O vilarejo de Film, aninhado na encosta dos montes da península Musandam, em Omã, tremeluz como um braseiro. Bodes arfam à sombra de barcos virados de cabeça para baixo e dos muros de uma mesquita. Toda vez que respiro sinto minhas narinas pegarem fogo. Meu companheiro de mergulho, o iemenita Sami Alhaj, comenta: “No fundo do mar, com os corais, é como se a gente estivesse no paraíso. Aqui fora, com esse vento, é o inferno”.
Abandonamos depressa o inferno e descemos de novo até o éden marinho. Tanto quanto a temperatura, essa passagem entre dois mundos é marcada pelas cores. Em terra, predominam os tons do condimento suq – pimenta, canela, mostarda –, já o mundo submarino está empapado das tonalidades suntuosas do palácio de um sultão. Os braços compridos de cor azul-anil dos corais moles mesclam-se às frondes cor de romã dos lírios-do-mar. Vigiando desde as gretas, com o corpo manchado de cinza, moreias exibem nas bocarras abertas uma explosão de tons amarelos enquanto um tipo de peixe-borboleta dardeja ao lado faíscas alaranjadas.
Se tivesse conhecido a riqueza desses mares, a lendária Sherazade teria histórias suficientes para outras mil e uma noites. Por exemplo, poderia ter despertado a curiosidade do sultão se falasse do enigma dos recifes de Dhofar, no sul do Omã: no inverno, eles se recobrem de jardins de coral e, no verão, de florestas de algas. O elemento desencadeador dessa mudança ecológica registrada apenas ali é a chegada do khareef, a monção do sudoeste, que provoca uma ressurgência de águas geladas e ricas em nutrientes.
As algas, inativas durante o verão, reagem ao ambiente frio com uma proliferação luxuriante que recobre os recifes de frondes verdes, vermelhas e douradas.
Ou, então, a princesa poderia ter contado a história da tribo dos salteadores-do-lodo, cujos domínios ficam na costa da baía do Kuweit. Em persa, o nome deles significa “preguiçosos”, pois parecem letárgicos demais para acompanhar de volta a maré que recua – em vez disso, cada um desses peixes anfíbios de olhos saltados prefere ficar na própria piscina que constrói na lama.
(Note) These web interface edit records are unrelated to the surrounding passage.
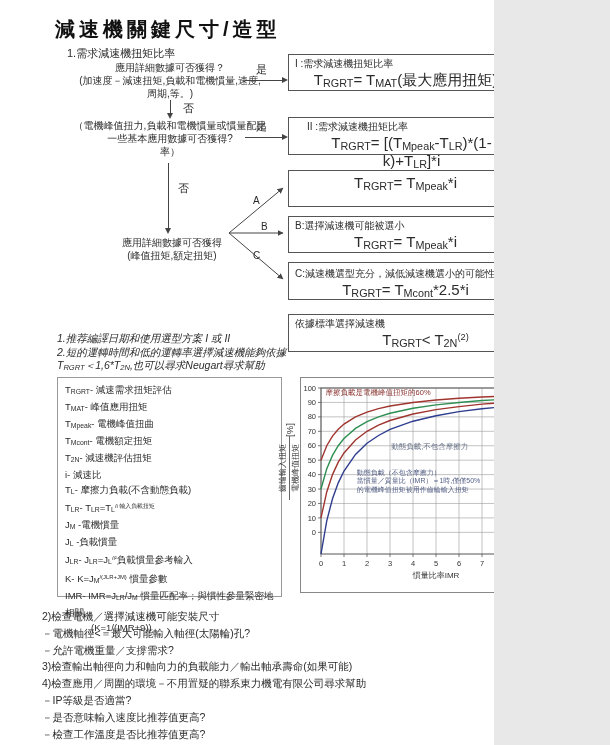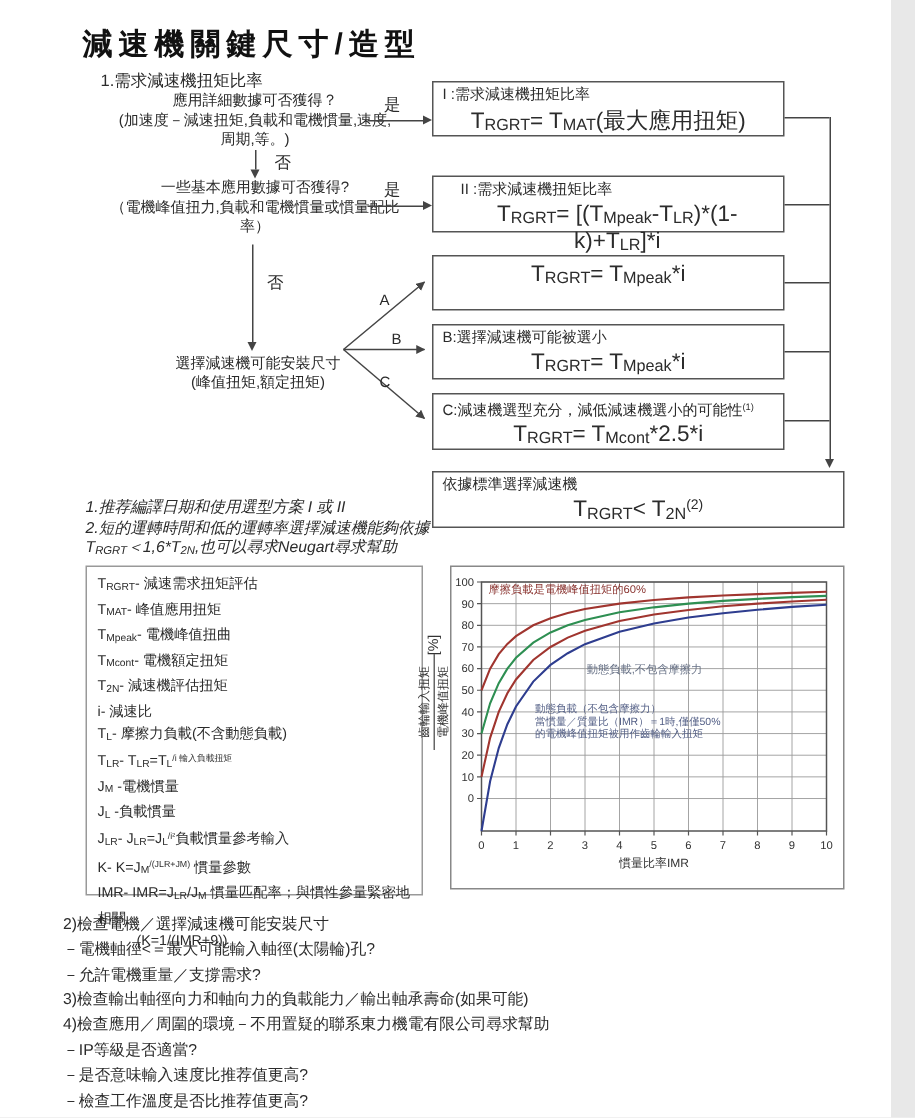--- a/index.html
+++ b/index.html
@@ -3,7 +3,7 @@
 <meta charset="utf-8">
 <style>
   html,body{margin:0;padding:0;background:#e8e8e8;}
-  .page{position:relative;width:594px;height:745px;background:#ffffff;
+  .page{position:relative;width:494px;height:745px;background:#ffffff;
         font-family:"Liberation Sans","DejaVu Sans",sans-serif;color:#2b2b2b;overflow:hidden;}
   .abs{position:absolute;}
   .title{font-size:20px;font-weight:bold;letter-spacing:4px;color:#111;}

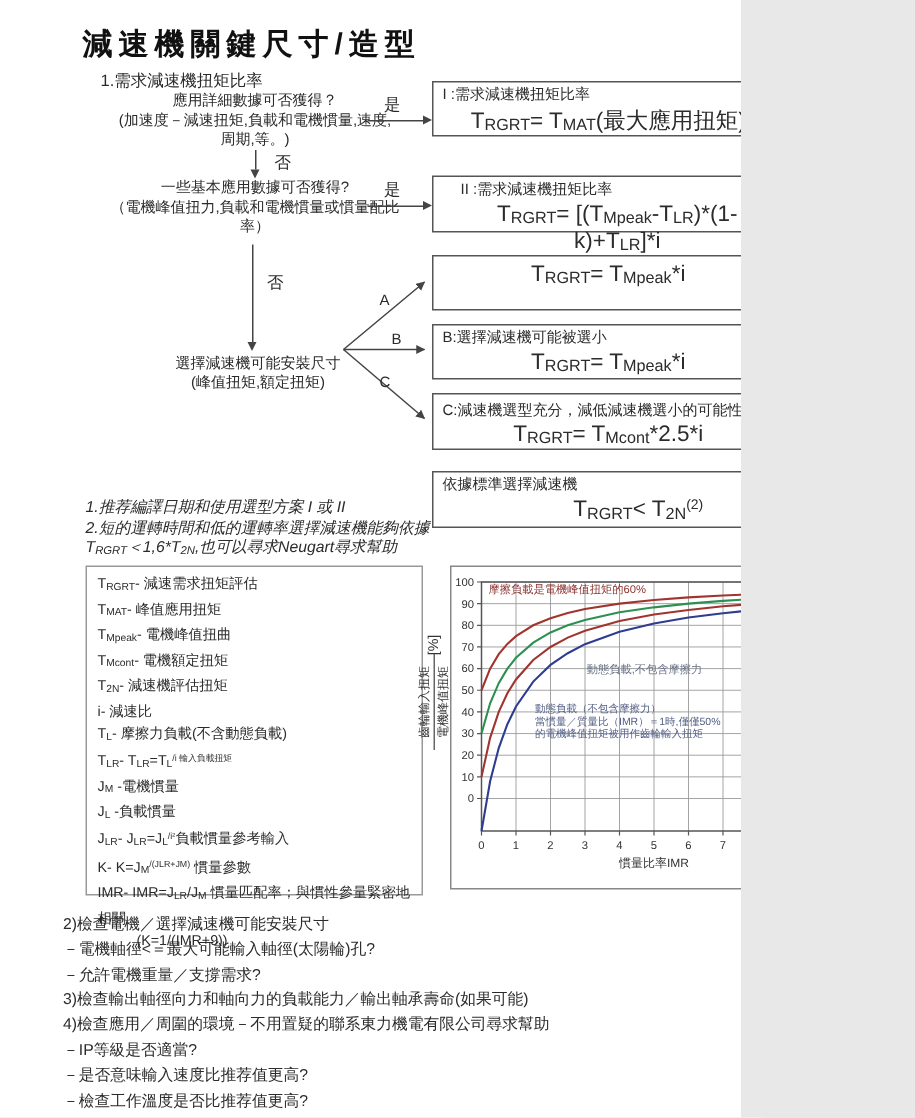--- a/index.html
+++ b/index.html
@@ -57,8 +57,8 @@
   <div class="abs lbl" style="left:183px;top:101px;">否</div>
 
   <div class="abs small ctr" style="left:50px;top:119px;width:240px;">
+    <div>（電機峰值扭力,負載和電機慣量或慣量配比</div>
     <div>一些基本應用數據可否獲得?</div>
-    <div>（電機峰值扭力,負載和電機慣量或慣量配比</div>
     <div>率）</div>
   </div>
   <div class="abs lbl" style="left:256px;top:119px;">是</div>

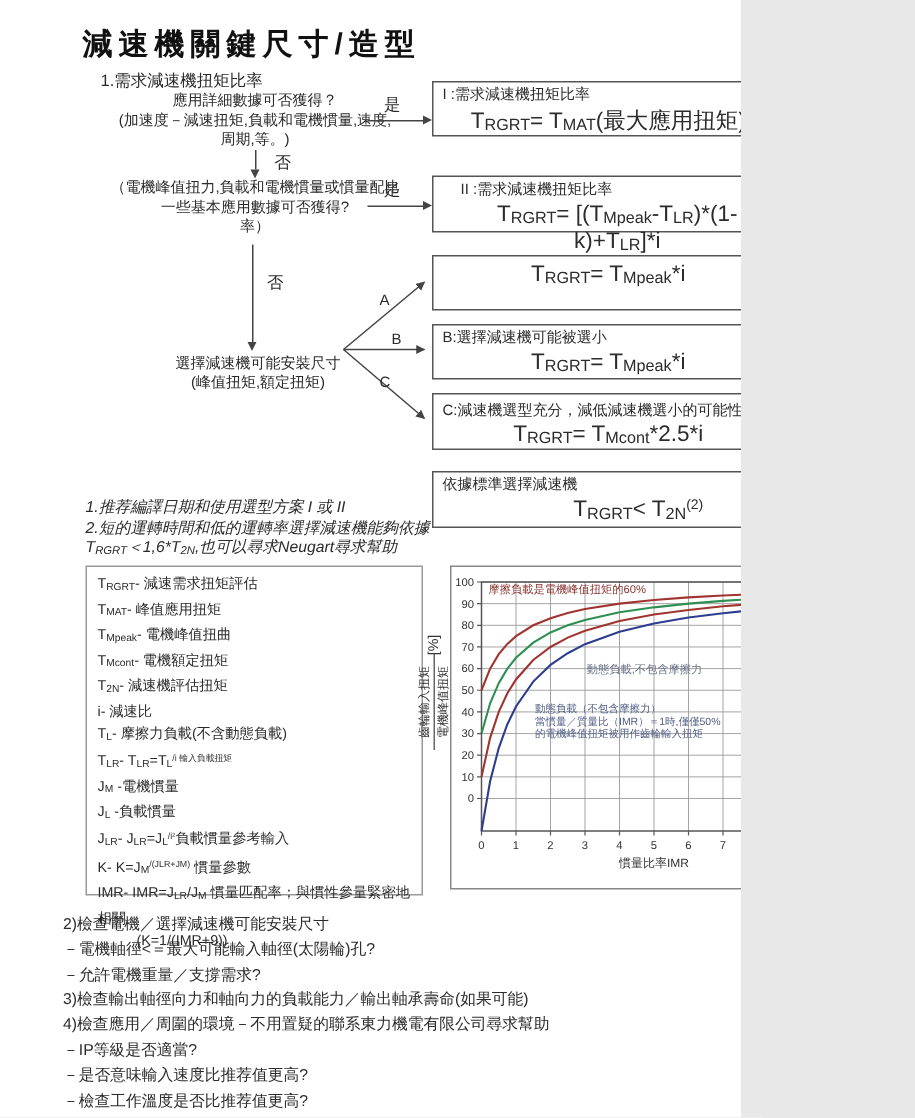--- a/index.html
+++ b/index.html
@@ -70,7 +70,7 @@
   <div class="abs lbl" style="left:178px;top:181px;">否</div>
 
   <div class="abs small ctr" style="left:72px;top:236px;width:200px;">
-    <div>選擇減速機可能安裝尺寸</div>
+    <div>應用詳細數據可否獲得</div>
     <div>(峰值扭矩,額定扭矩)</div>
   </div>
E é possível que mencionasse ainda os caranguejos ocipodídeos da ilha Masira. Toda noite, eles erguem na areia perfeitas réplicas em miniatura do monte Fuji, as quais são desfeitas pelo vento no dia seguinte. Enfim, Sherazade não sentiria falta de assuntos para entreter o sultão.
“ Eu sou o mar. Minhas profundezas guardam todos os tesouros. Indagaram eles aos mergulhadores sobre as minhas pérolas?”, escreveu há um século o poeta egípcio Muhammad Hafiz Ibrahim. Hoje restam poucos desses paladinos do mar, os pescadores de pérolas do passado, que buscavam o maior tesouro de todos. Quarenta, 50, 100 vezes ao dia desciam até o fundo do mar, a profundidades de até 20 metros, sem máscara e vestindo quase sempre apenas um fino traje de pano para se proteger das queimaduras de águasvivas. Contra outras ameaças, contavam apenas com a sorte. Muitos morriam das ferroadas de raias, dos espinhos venenosos de peixes-pedra, das mordidas de tubarões. Peixes-palhaço volta e meia investiam contra os olhos deles. Seus tímpanos se rompiam, e alguns ficavam cegos devido ao contato com a água salgada.
As pérolas eram os diamantes do mundo antigo. Na época de Hafiz, constituíam o recurso mais prezado no golfo Pérsico, com 70 mil homens dedicados a sua coleta. Mas os pescadores de pérolas mal viam a riqueza que produziam. As ostras eram jogadas em montes comunitários para ser abertas no dia seguinte, quando estivessem mortas. Mesmo que encontrasse uma pérola extraordinária, um mergulhador jamais saberia. Continuaria no mar para saldar dívidas. Dívidas herdadas dos pais, e dos pais de seus pais.